→ DATA:
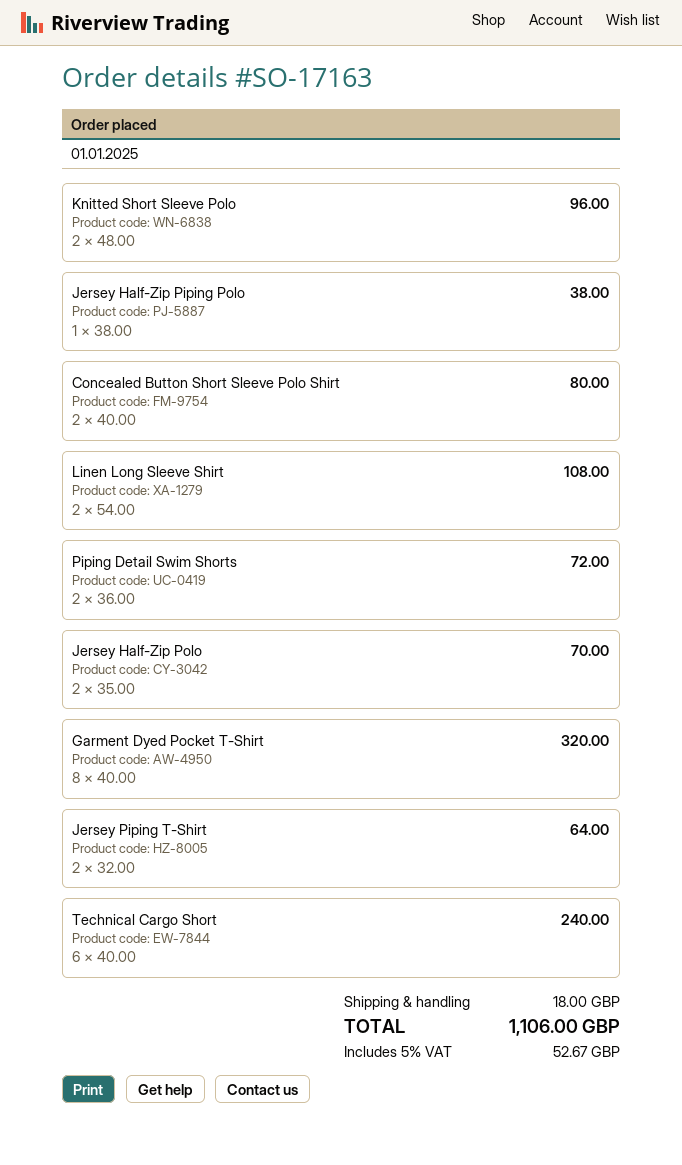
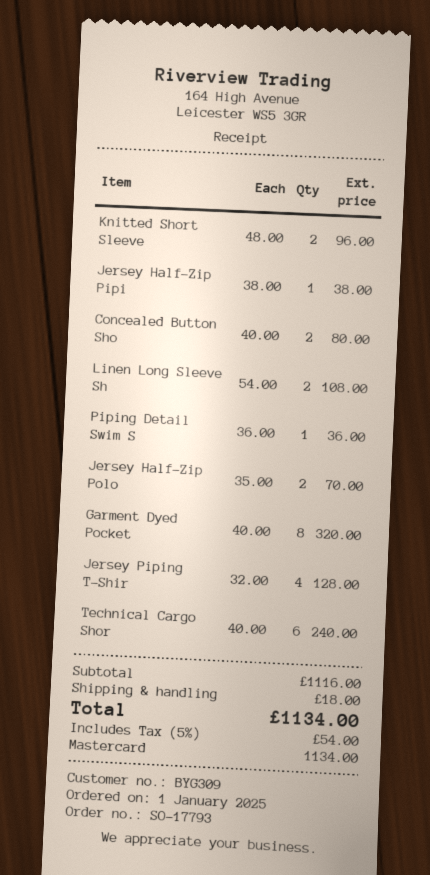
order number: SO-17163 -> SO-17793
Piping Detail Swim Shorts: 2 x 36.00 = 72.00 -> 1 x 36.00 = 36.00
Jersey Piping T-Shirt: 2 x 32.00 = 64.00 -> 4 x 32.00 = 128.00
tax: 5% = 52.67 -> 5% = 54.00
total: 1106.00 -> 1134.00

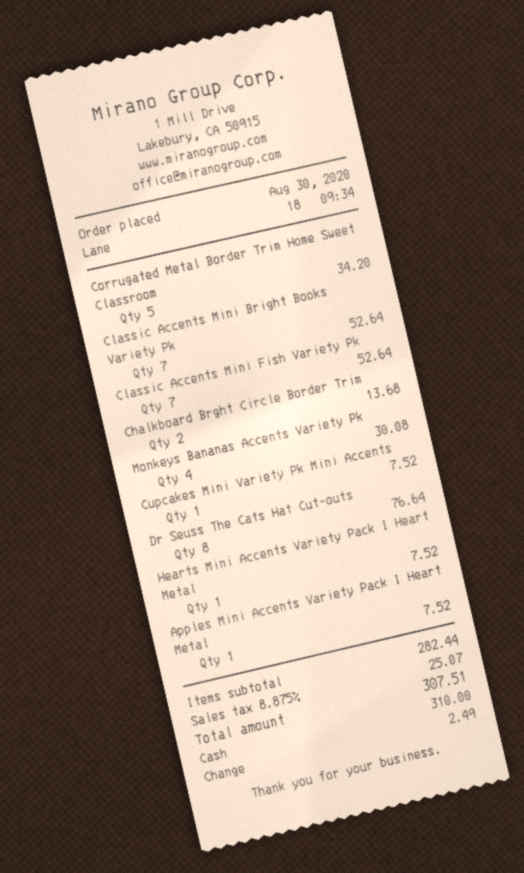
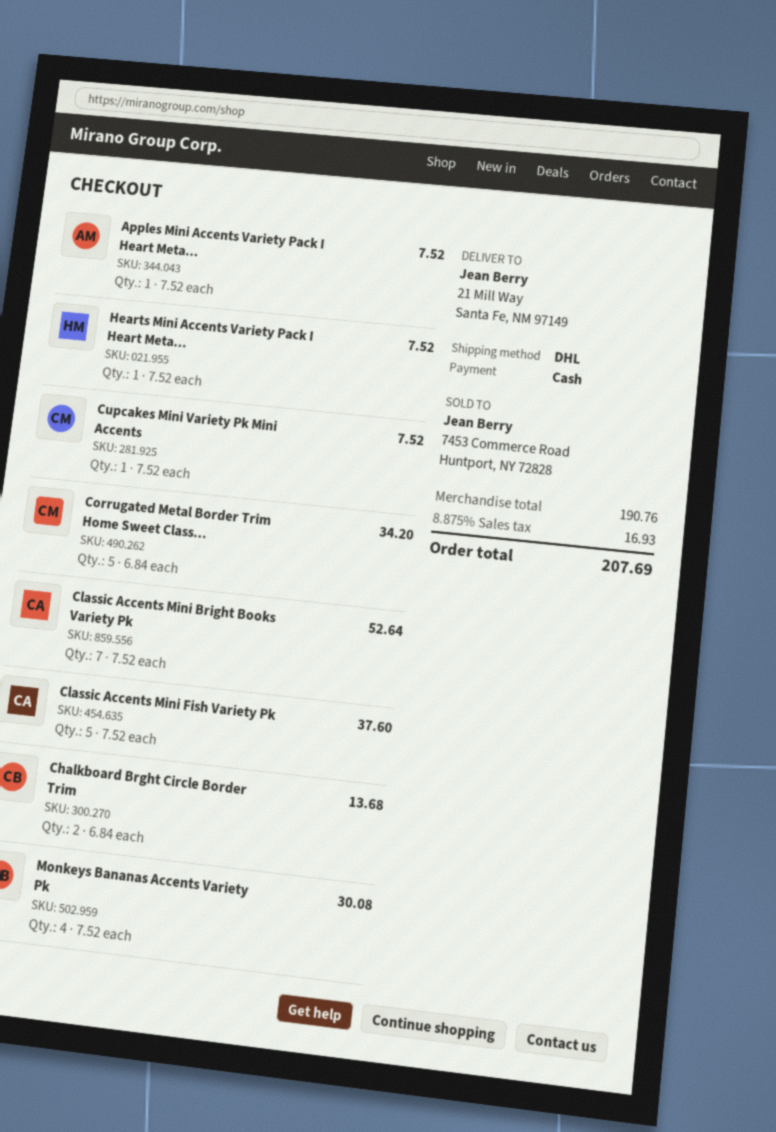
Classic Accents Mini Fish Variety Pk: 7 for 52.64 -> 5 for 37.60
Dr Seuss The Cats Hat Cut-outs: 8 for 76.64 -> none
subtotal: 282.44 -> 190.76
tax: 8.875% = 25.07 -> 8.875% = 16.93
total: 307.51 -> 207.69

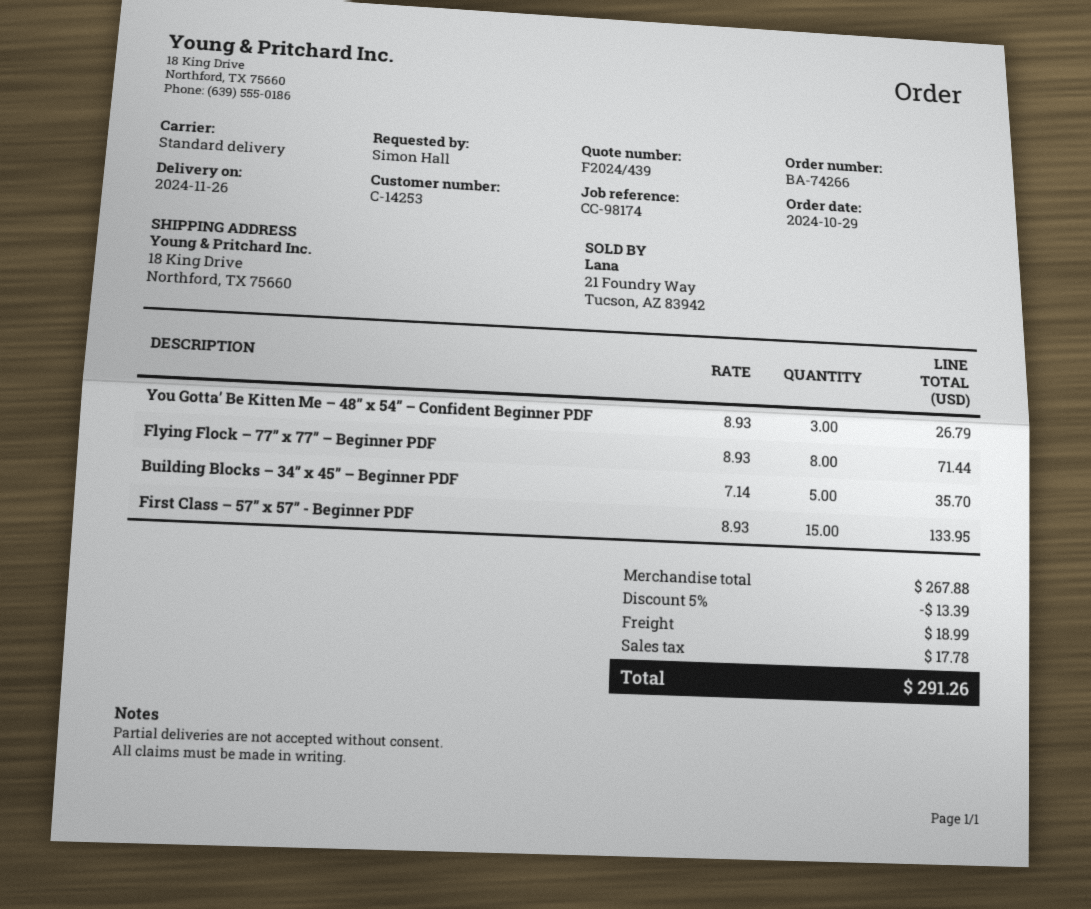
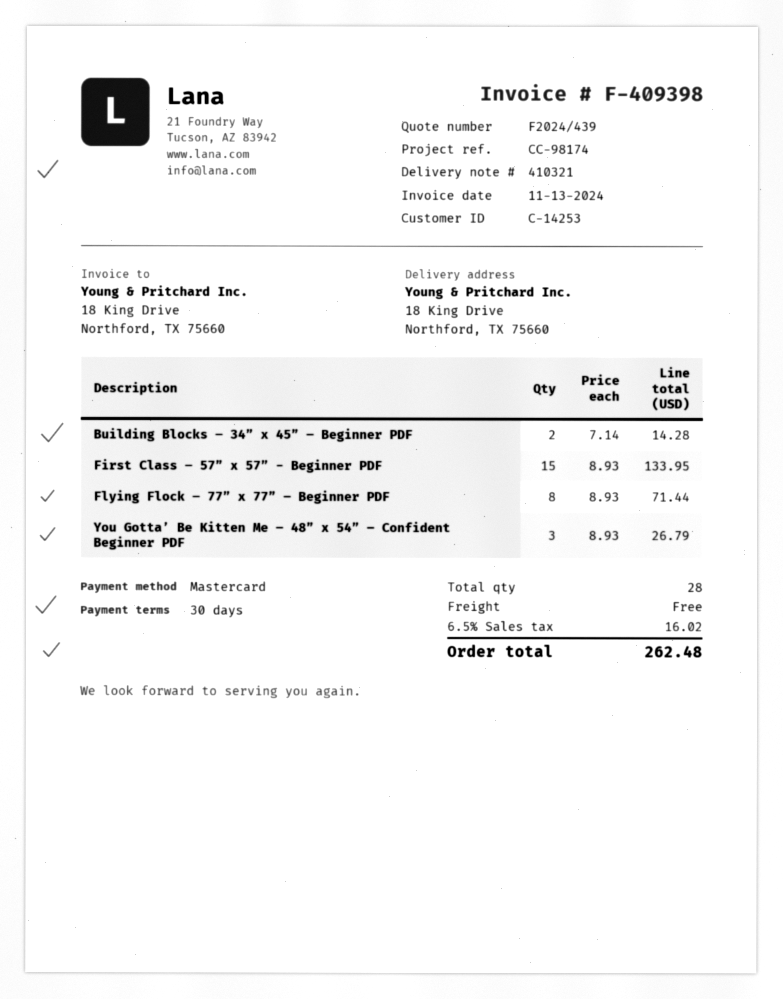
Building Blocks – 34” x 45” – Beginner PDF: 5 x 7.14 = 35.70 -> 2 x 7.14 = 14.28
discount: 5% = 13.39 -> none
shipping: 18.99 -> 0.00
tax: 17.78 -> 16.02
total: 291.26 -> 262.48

→ ASSIGNMENT: For the word "none", find every line in the data that holds it and copy that line.

→ TASK RESULT:
Dr Seuss The Cats Hat Cut-outs: 8 for 76.64 -> none
discount: 5% = 13.39 -> none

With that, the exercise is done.